Disk encryption is a technology that protects information by converting it into an unreadable code that cannot be deciphered easily by unauthorized people. Disk encryption uses disk encryption software or hardware to encrypt every bit of data that goes on a disk or disk volume. It is used to prevent unauthorized access to data storage. In this post, we will identify the possible cause and then as well present the workaround to the issue of Windows 10 upgrade crashes due to the third-party disk encryption software is incompatible with Windows 10.
Upgrade fails due to Disk encryption software
If a third-party disk encryption software is incompatible with the next Windows 10 Feature Update, it may cause the upgrade to crash.
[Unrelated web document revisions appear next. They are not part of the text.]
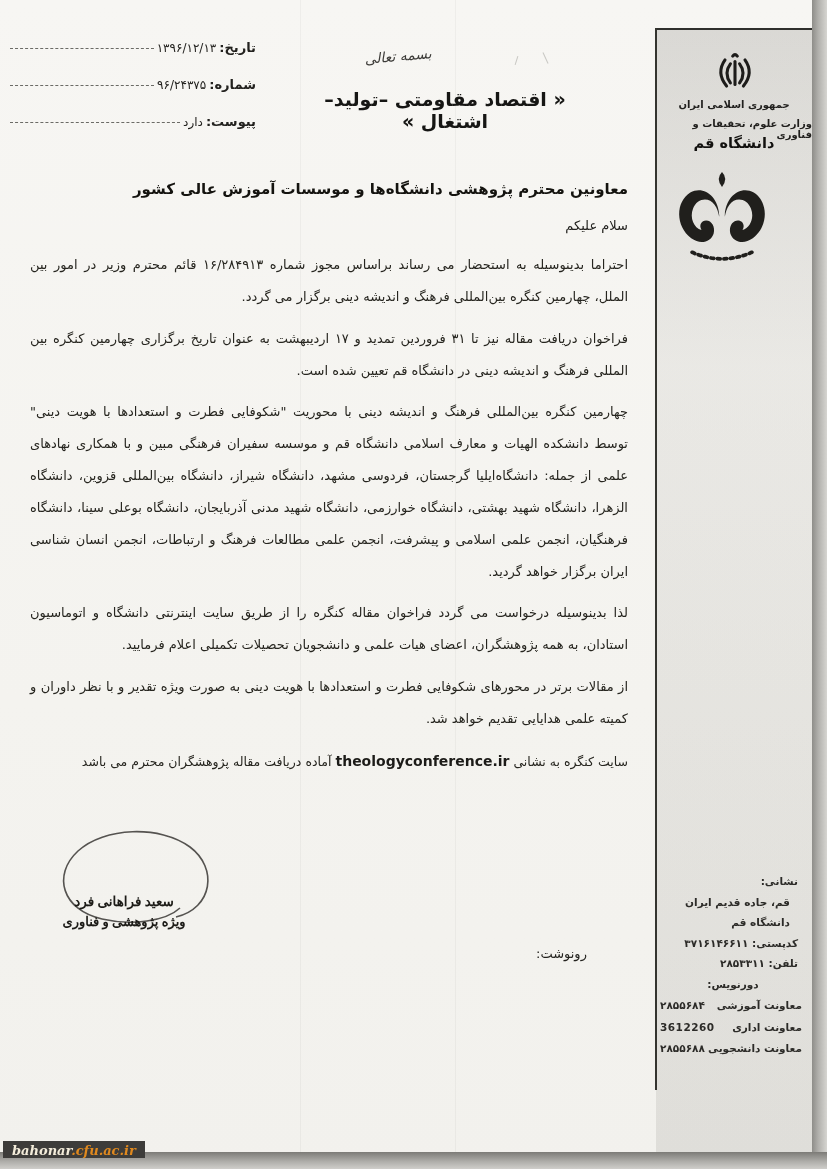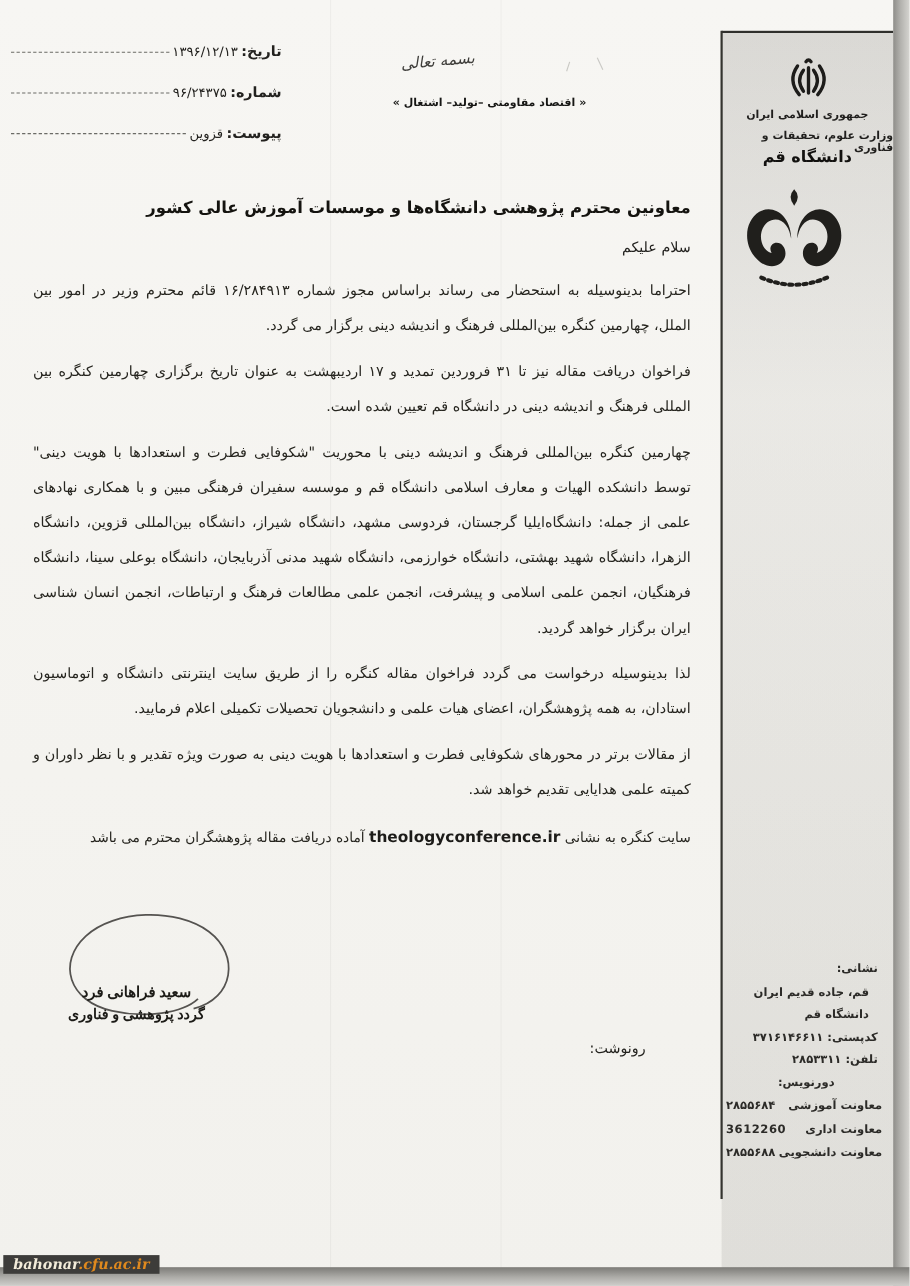"« اقتصاد مقاومتی –تولید– اشتغال" .slogan { font-size: 10px -> 19px }
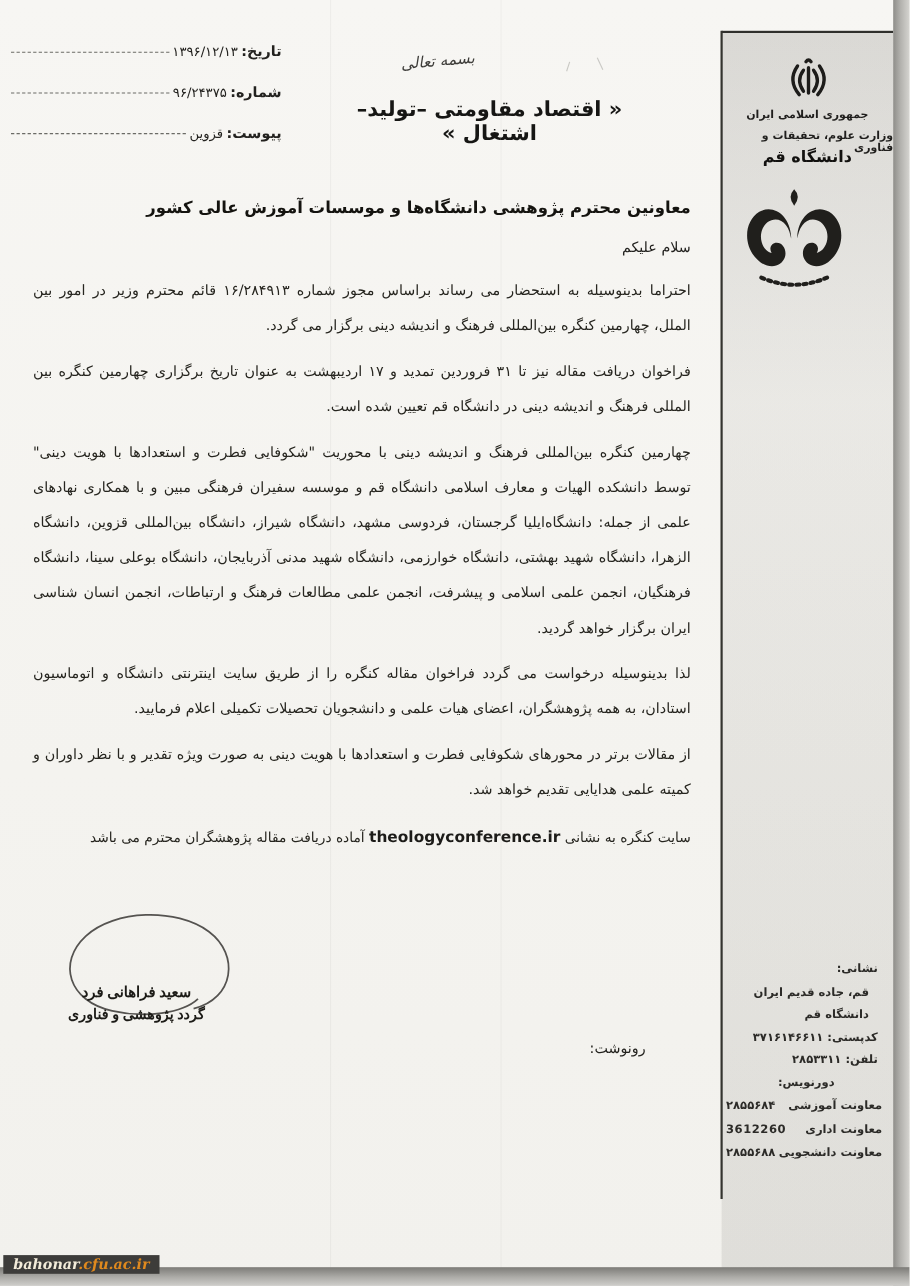"قزوین" span.field-value { text: قزوین -> دارد }
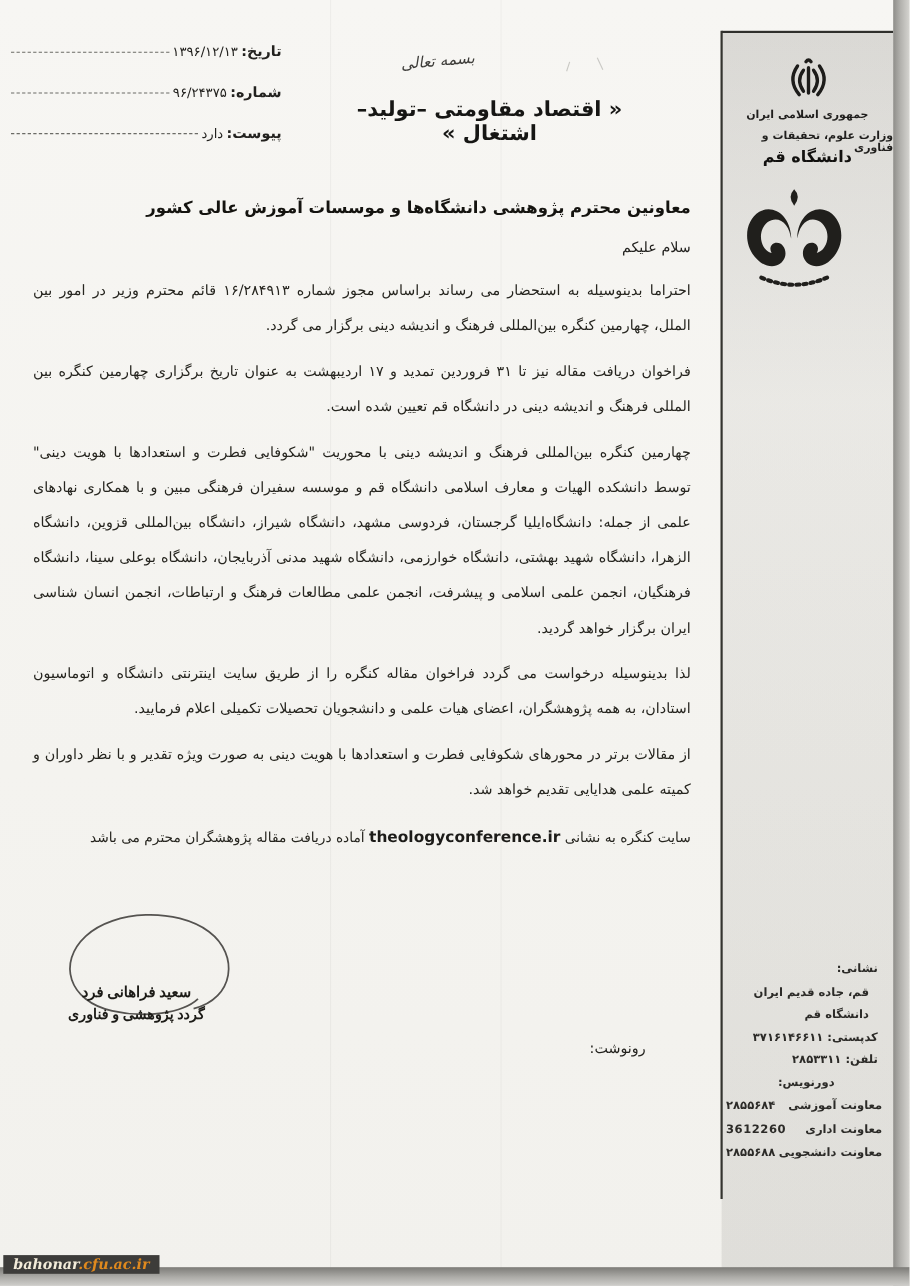"گردد پژوهشی و فناوری" div.sig-title { text: گردد -> ویژه }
Let’s take a look at a typical scenario where you can encounter this anomaly.
When you try to upgrade a computer to a newer version of Windows 10 from an earlier version, you may receive an error message that states that your disk encryption software is incompatible with Windows 10. This issue may occur when you use third-party encryption software.
This issue occurs because the Windows upgrade process doesn’t migrate the third-party disk encryption.
To work around this issue, decrypt the disk first, and then re-encrypt after the Windows 10 upgrade is complete.
In some cases, you may have to uninstall the disk encryption software.
Disk encryption vs. Filesystem-level encryption
Disk encryption does not replace file encryption in all situations. Disk encryption is sometimes used in conjunction with filesystem-level encryption to provide a more secure implementation. Since disk encryption generally uses the same key for encrypting the whole drive, all data is decryptable when the system runs. However, some disk encryption solutions use multiple keys for encrypting different volumes. If an attacker gains access to the computer at run-time, the attacker has access to all files. Conventional file and folder encryption instead allows different keys for different portions of the disk. Thus an attacker cannot extract information from still-encrypted files and folders.
Unlike disk encryption, filesystem-level encryption does not typically encrypt filesystem metadata, such as the directory structure, file names, modification timestamps, or sizes.